** Opening DATA FOR THE TASK block **

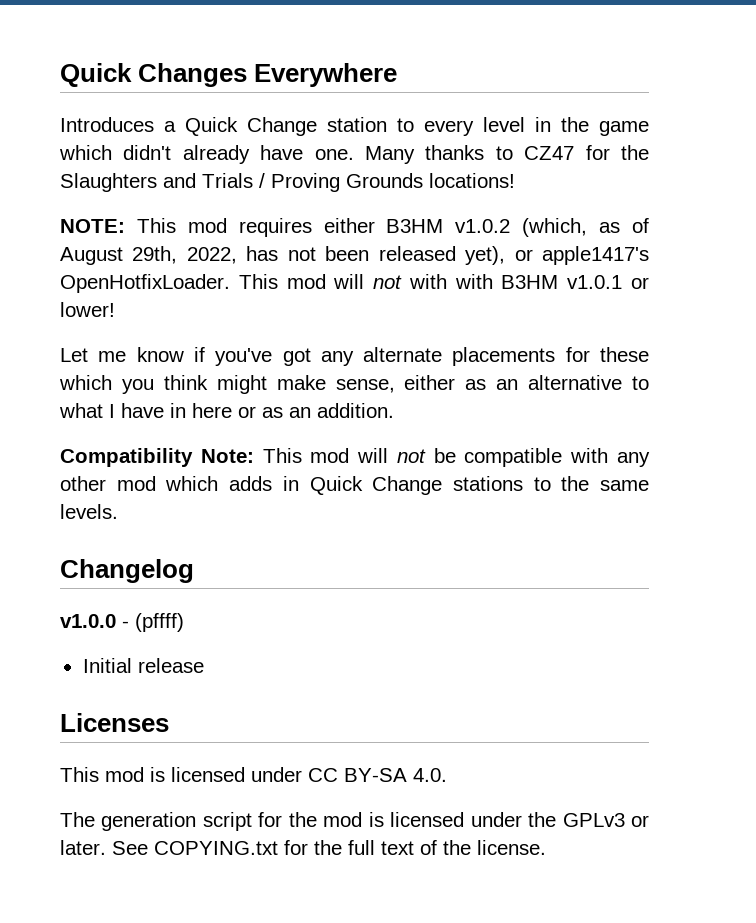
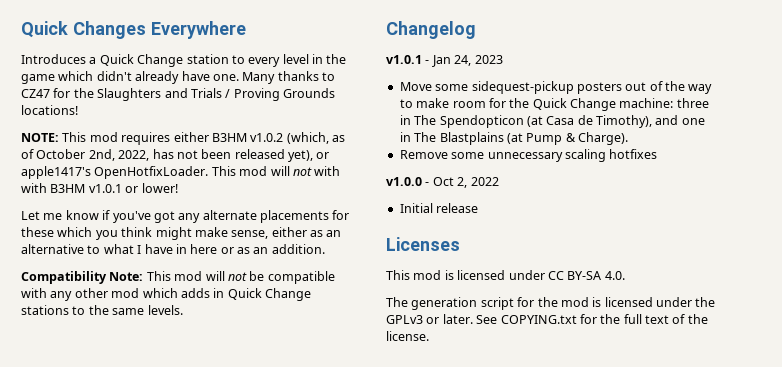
- NOTE: This mod requires either B3HM v1.0.2 (which, as of August 29th, 2022, has not been released yet), or apple1417's OpenHotfixLoader.
+ NOTE: This mod requires either B3HM v1.0.2 (which, as of October 2nd, 2022, has not been released yet), or apple1417's OpenHotfixLoader.
+ v1.0.1 - Jan 24, 2023
+ Move some sidequest-pickup posters out of the way to make room for the Quick Change machine: three in The Spendopticon (at Casa de Timothy), and one in The Blastplains (at Pump & Charge).
+ Remove some unnecessary scaling hotfixes
- v1.0.0 - (pffff)
+ v1.0.0 - Oct 2, 2022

** Closing DATA FOR THE TASK block **

TO DO
Keep only the lines from the one containing "Pump & Charge)." through the final line of the records, and transcribe them exactly.

EXERCISE OUTPUT
+ Move some sidequest-pickup posters out of the way to make room for the Quick Change machine: three in The Spendopticon (at Casa de Timothy), and one in The Blastplains (at Pump & Charge).
+ Remove some unnecessary scaling hotfixes
- v1.0.0 - (pffff)
+ v1.0.0 - Oct 2, 2022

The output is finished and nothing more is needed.